The British presence began to creep across the subcontinent and finally the first revolt against them a hundred years later, when the first war of liberation was started against the British in 1857. This signaled the beginning of the second phase, in which the transfer of power occurred from the East India Company to the British crown. The British began to consolidate their presence and began to physically change the Indian landscape by constructing the railways, introducing the telegraphic system, turning Calcutta and Bombay into major ports. By now a section of Indian, benefited by the policies introduced by Lord Thomas Macaulay, began to organise Indian opinion against what was clearly exploitative rule by aliens. This phase also witnessed massive social reform movements and important leaders like Swami Dayanand Saraswati, Keshab Chandra Sen, Sir Sayed Ahmed Khan, Ishwar Chandra Vidyasagar, among others revolutionised the Indian society. Along side, political thought against the British rule also began to take concrete shape, with leaders like Dadabhai Naoroji and others taking a lead.
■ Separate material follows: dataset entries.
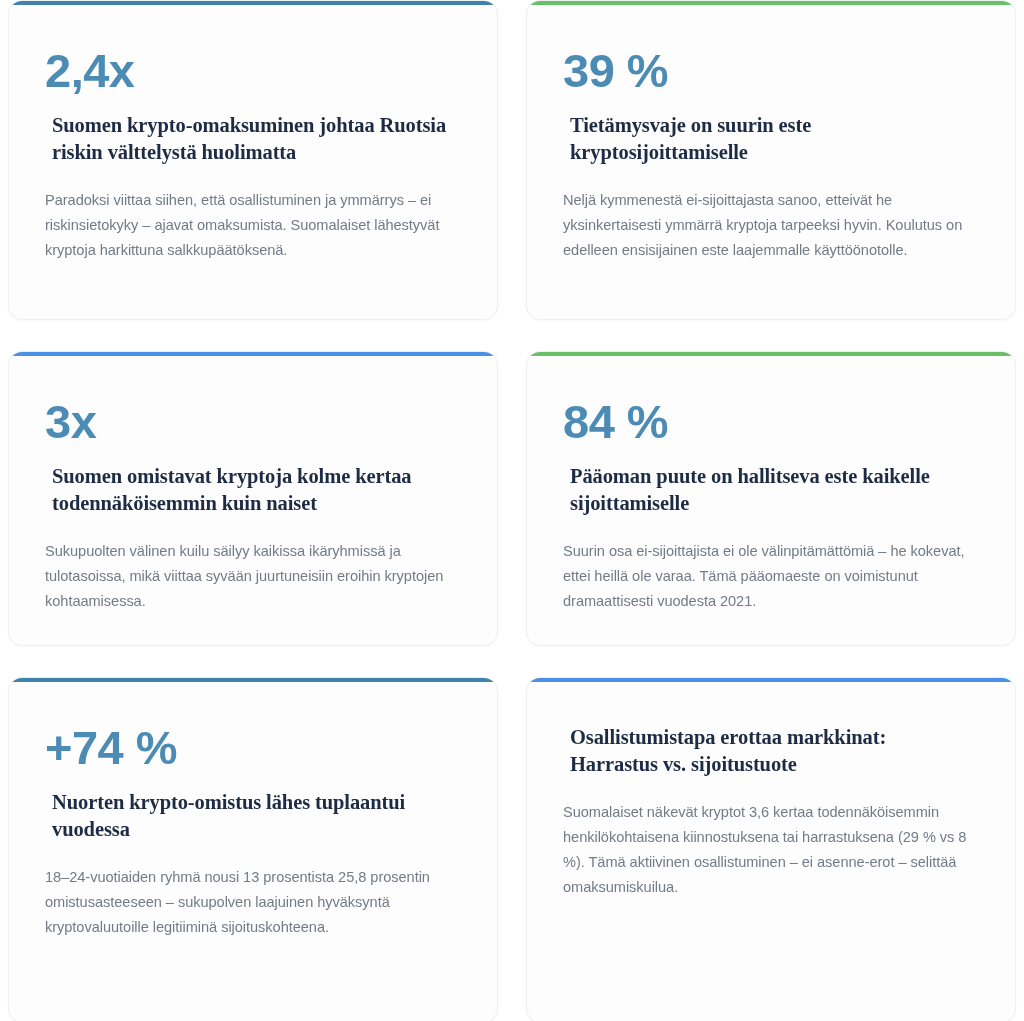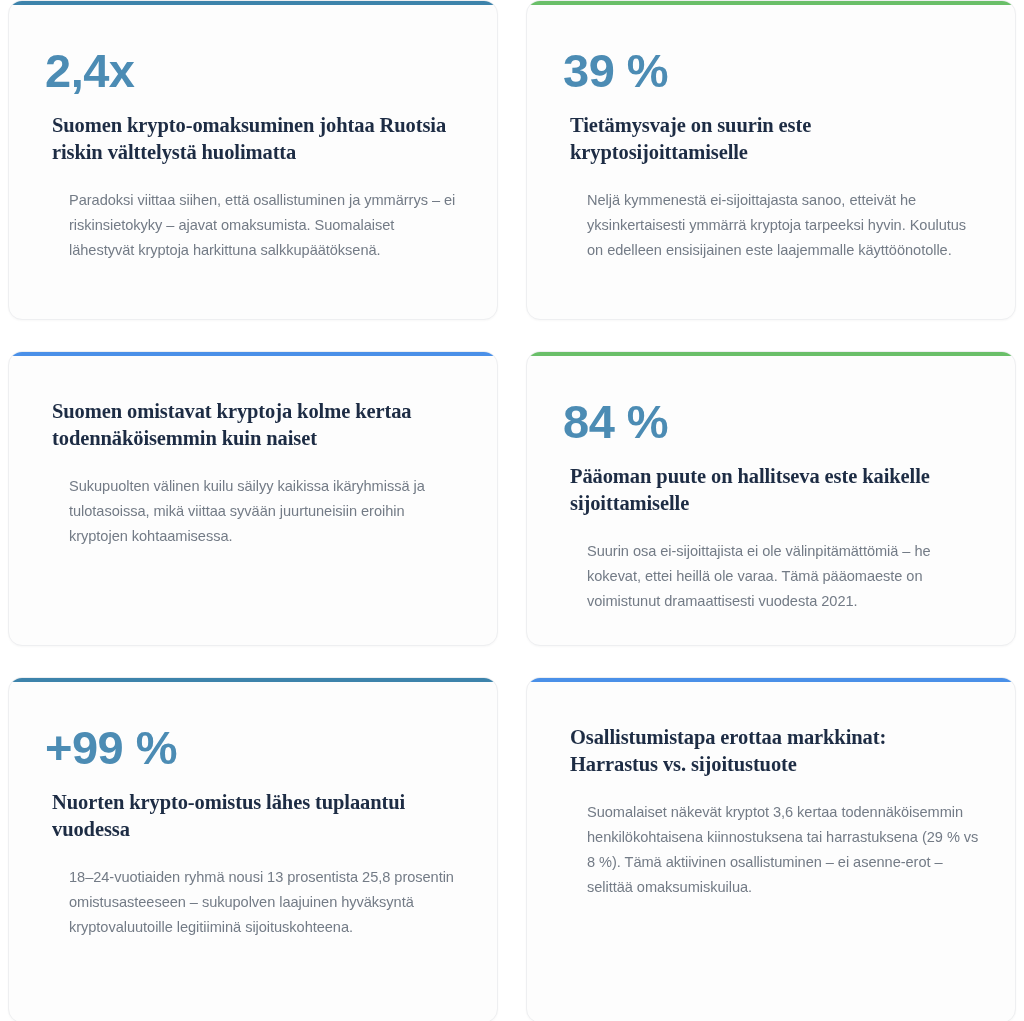--- a/index.html
+++ b/index.html
@@ -71,21 +71,20 @@
     margin-left: 7px;
   }
 
   .stat-desc {
     font-family: "Liberation Sans", sans-serif;
     font-weight: normal;
     font-size: 14.6px;
     line-height: 1.72;
     color: #737b86;
     letter-spacing: -0.05px;
-    margin-left: 24px;
   }
 
   
   .stat-card.row-3 { margin-bottom: 0; }
 </style>
 </head>
 <body>
 
 <div class="stats-grid">
 
@@ -98,34 +97,35 @@
 
   <div class="stat-card row-1">
     <div class="accent-bar" style="background: rgb(106, 191, 105);"></div>
     <div class="stat-value">39 %</div>
     <h3 class="stat-title">Tietämysvaje on suurin este kryptosijoittamiselle</h3>
     <p class="stat-desc">Neljä kymmenestä ei-sijoittajasta sanoo, etteivät he yksinkertaisesti ymmärrä kryptoja tarpeeksi hyvin. Koulutus on edelleen ensisijainen este laajemmalle käyttöönotolle.</p>
   </div>
 
   <div class="stat-card row-2">
     <div class="accent-bar" style="background: rgb(74, 144, 232);"></div>
+    <div class="stat-value">3x</div>
     <h3 class="stat-title">Suomen omistavat kryptoja kolme kertaa todennäköisemmin kuin naiset</h3>
     <p class="stat-desc">Sukupuolten välinen kuilu säilyy kaikissa ikäryhmissä ja tulotasoissa, mikä viittaa syvään juurtuneisiin eroihin kryptojen kohtaamisessa.</p>
   </div>
 
   <div class="stat-card row-2">
     <div class="accent-bar" style="background: rgb(106, 191, 105);"></div>
     <div class="stat-value">84 %</div>
     <h3 class="stat-title">Pääoman puute on hallitseva este kaikelle sijoittamiselle</h3>
     <p class="stat-desc">Suurin osa ei-sijoittajista ei ole välinpitämättömiä – he kokevat, ettei heillä ole varaa. Tämä pääomaeste on voimistunut dramaattisesti vuodesta 2021.</p>
   </div>
 
   <div class="stat-card row-3">
     <div class="accent-bar" style="background: rgb(61, 131, 171);"></div>
-    <div class="stat-value">+99 %</div>
+    <div class="stat-value">+74 %</div>
     <h3 class="stat-title">Nuorten krypto-omistus lähes tuplaantui vuodessa</h3>
     <p class="stat-desc">18–24-vuotiaiden ryhmä nousi 13 prosentista 25,8 prosentin omistusasteeseen – sukupolven laajuinen hyväksyntä kryptovaluutoille legitiiminä sijoituskohteena.</p>
   </div>
 
   <div class="stat-card row-3">
     <div class="accent-bar" style="background: rgb(74, 144, 232);"></div>
     <h3 class="stat-title">Osallistumistapa erottaa markkinat: Harrastus vs. sijoitustuote</h3>
     <p class="stat-desc">Suomalaiset näkevät kryptot 3,6 kertaa todennäköisemmin henkilökohtaisena kiinnostuksena tai harrastuksena (29 % vs 8 %). Tämä aktiivinen osallistuminen – ei asenne-erot – selittää omaksumiskuilua.</p>
   </div>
The third phase began with the first partition of Bengal in 1905. It is here that the national movement entered a crucial stage, and turned into a mass movement a decade and a half later. Leaders like Lokmanya Bal Gangadhar Tilak, Sri Aurobindo, Gopal Krishna Gokhale, Anne Beseant, among others, dominated this period, and took the Indian national struggle to a stage from where it became a mass movement. It was during this period that the leaders of the movement could convincingly project to the people of India the negative impact of the British rule over India. It was during this phase that the collective leadership of the national movement decided that political freedom was of paramount importance, and social reforms could wait till political freedom had been achieved.
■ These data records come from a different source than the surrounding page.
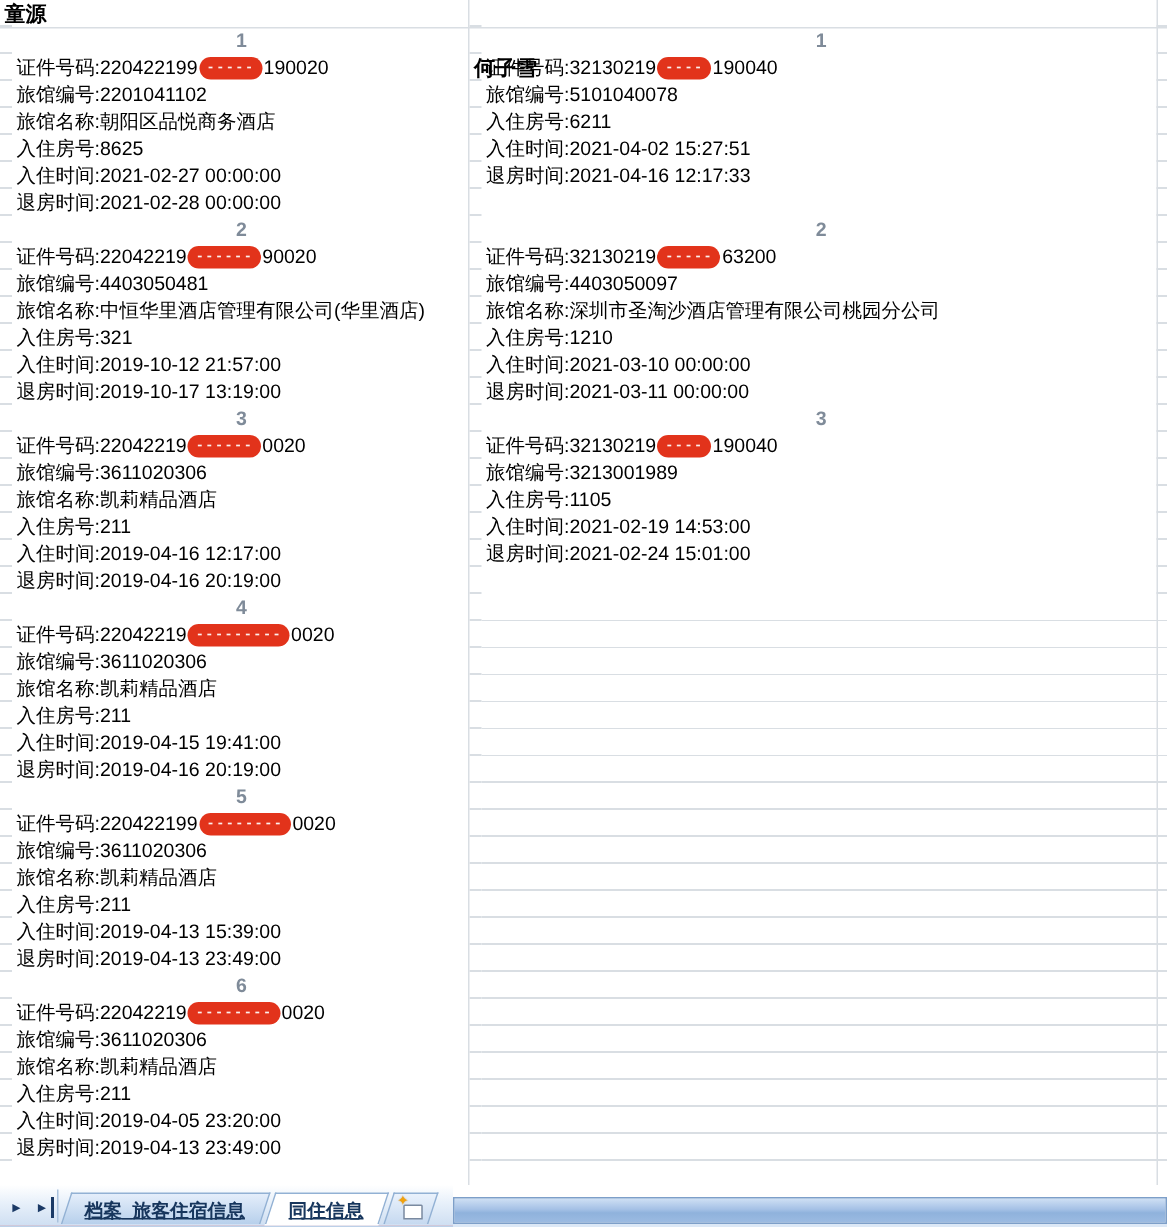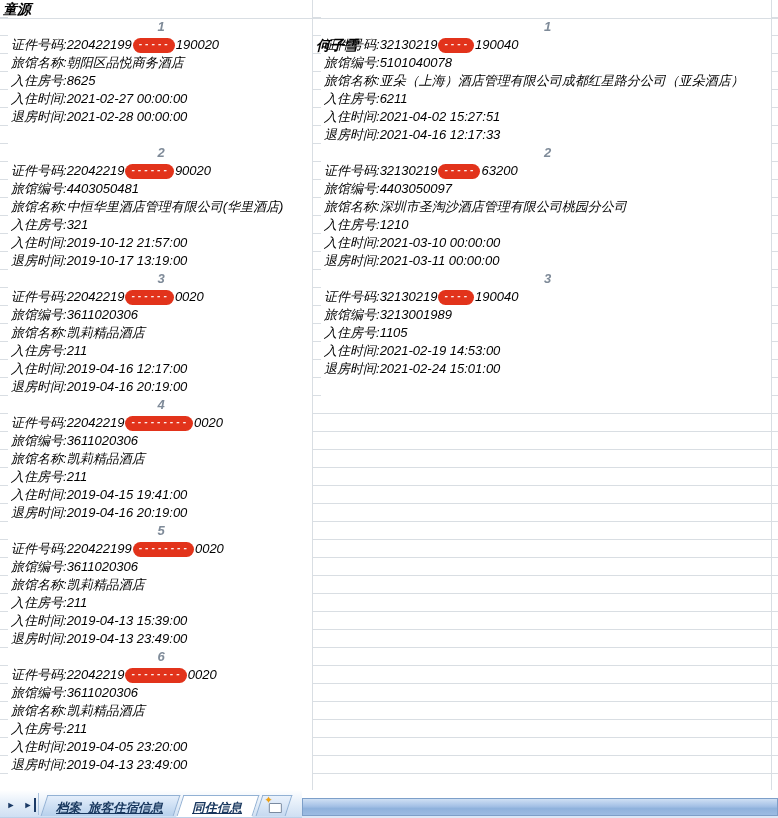--- a/index.html
+++ b/index.html
@@ -1,18 +1,18 @@
 <!DOCTYPE html>
 <html><head>
 <meta charset="utf-8">
 <style>
   html,body{margin:0;padding:0;}
   body{width:778px;height:818px;overflow:hidden;background:#fff;
        font-family:"Liberation Sans","DejaVu Sans",sans-serif;}
-  .stage{position:relative;width:778px;height:818px;background:#fca5a5;overflow:hidden;font-style:italic;}
+  .stage{position:relative;width:778px;height:818px;background:#fca5a5;overflow:hidden;}
 
   
   .sheet{position:absolute;left:0;top:0;width:778px;height:790px;background:#fff;}
 
   
   .hrule{position:absolute;height:1px;background:#d9dee3;}
   .vrule{position:absolute;width:1px;background:#d9dee3;}
   .tickcol{position:absolute;background:
       repeating-linear-gradient(to bottom,transparent 0 17px,#d9dee3 17px 18px);}
   .emptygrid{position:absolute;background:
@@ -87,20 +87,21 @@
     <div class="hrule" style="left:0;top:18px;width:778px;"></div>
     <div class="emptygrid" style="left:321px;top:396px;width:457px;height:396px;"></div>
 
     <div class="person-name" style="left:3px;">童源</div>
     <div class="person-name" style="left:316px;margin-top:36px;">何子雪</div>
 
     <div class="records" style="left:11px;width:300px;">
         <div class="record">
           <div class="rec-num">1</div>
           <div class="line"><span class="lab">证件号码:</span><span class="val">220422199</span><span class="redact">-----</span><span class="val">190020</span></div>
+          <div class="line"><span class="lab">旅馆编号:</span><span class="val">2201041102</span></div>
           <div class="line"><span class="lab">旅馆名称:</span><span class="val">朝阳区品悦商务酒店</span></div>
           <div class="line"><span class="lab">入住房号:</span><span class="val">8625</span></div>
           <div class="line"><span class="lab">入住时间:</span><span class="val">2021-02-27 00:00:00</span></div>
           <div class="line"><span class="lab">退房时间:</span><span class="val">2021-02-28 00:00:00</span></div>
         </div>
         <div class="record">
           <div class="rec-num">2</div>
           <div class="line"><span class="lab">证件号码:</span><span class="val">22042219</span><span class="redact">------</span><span class="val">90020</span></div>
           <div class="line"><span class="lab">旅馆编号:</span><span class="val">4403050481</span></div>
           <div class="line"><span class="lab">旅馆名称:</span><span class="val">中恒华里酒店管理有限公司(华里酒店)</span></div>
@@ -143,21 +144,20 @@
           <div class="line"><span class="lab">入住房号:</span><span class="val">211</span></div>
           <div class="line"><span class="lab">入住时间:</span><span class="val">2019-04-05 23:20:00</span></div>
           <div class="line"><span class="lab">退房时间:</span><span class="val">2019-04-13 23:49:00</span></div>
         </div>
       </div>
     <div class="records" style="left:324px;width:447px;">
         <div class="record">
           <div class="rec-num">1</div>
           <div class="line"><span class="lab">证件号码:</span><span class="val">32130219</span><span class="redact">----</span><span class="val">190040</span></div>
           <div class="line"><span class="lab">旅馆编号:</span><span class="val">5101040078</span></div>
-          <div class="line"><span class="lab">旅馆名称:</span><span class="val">亚朵（上海）酒店管理有限公司成都红星路分公司（亚朵酒店）</span></div>
           <div class="line"><span class="lab">入住房号:</span><span class="val">6211</span></div>
           <div class="line"><span class="lab">入住时间:</span><span class="val">2021-04-02 15:27:51</span></div>
           <div class="line"><span class="lab">退房时间:</span><span class="val">2021-04-16 12:17:33</span></div>
         </div>
         <div class="record">
           <div class="rec-num">2</div>
           <div class="line"><span class="lab">证件号码:</span><span class="val">32130219</span><span class="redact">-----</span><span class="val">63200</span></div>
           <div class="line"><span class="lab">旅馆编号:</span><span class="val">4403050097</span></div>
           <div class="line"><span class="lab">旅馆名称:</span><span class="val">深圳市圣淘沙酒店管理有限公司桃园分公司</span></div>
           <div class="line"><span class="lab">入住房号:</span><span class="val">1210</span></div>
The fourth and the final phase began after the Jallianwala Bagh massacre of 1919, when Gandhi took charge of the nationalist struggle. The Indian nation and the world were introduced to a totally new concept of non-violent civil disobedience. Never before had the world seen anything like Gandhi before, and never before a political weapon as strong as Satyagraha been deployed by a political movement. The nearly two-and-a-half decades of struggle before independence in this last phase saw the emergence of important leaders like Jawaharlal Nehru, Sardar Patel, Subhas Chandra Bose, Maulana Azad, among several others. It was during this phase that the divide between the Hindus and the Muslims — many say it was created by the British as part of their divide and rule policy — could not be contained. And when the final act was played on the Indian subcontinent, the British divided the subcontinent into two countries — India and Pakistan.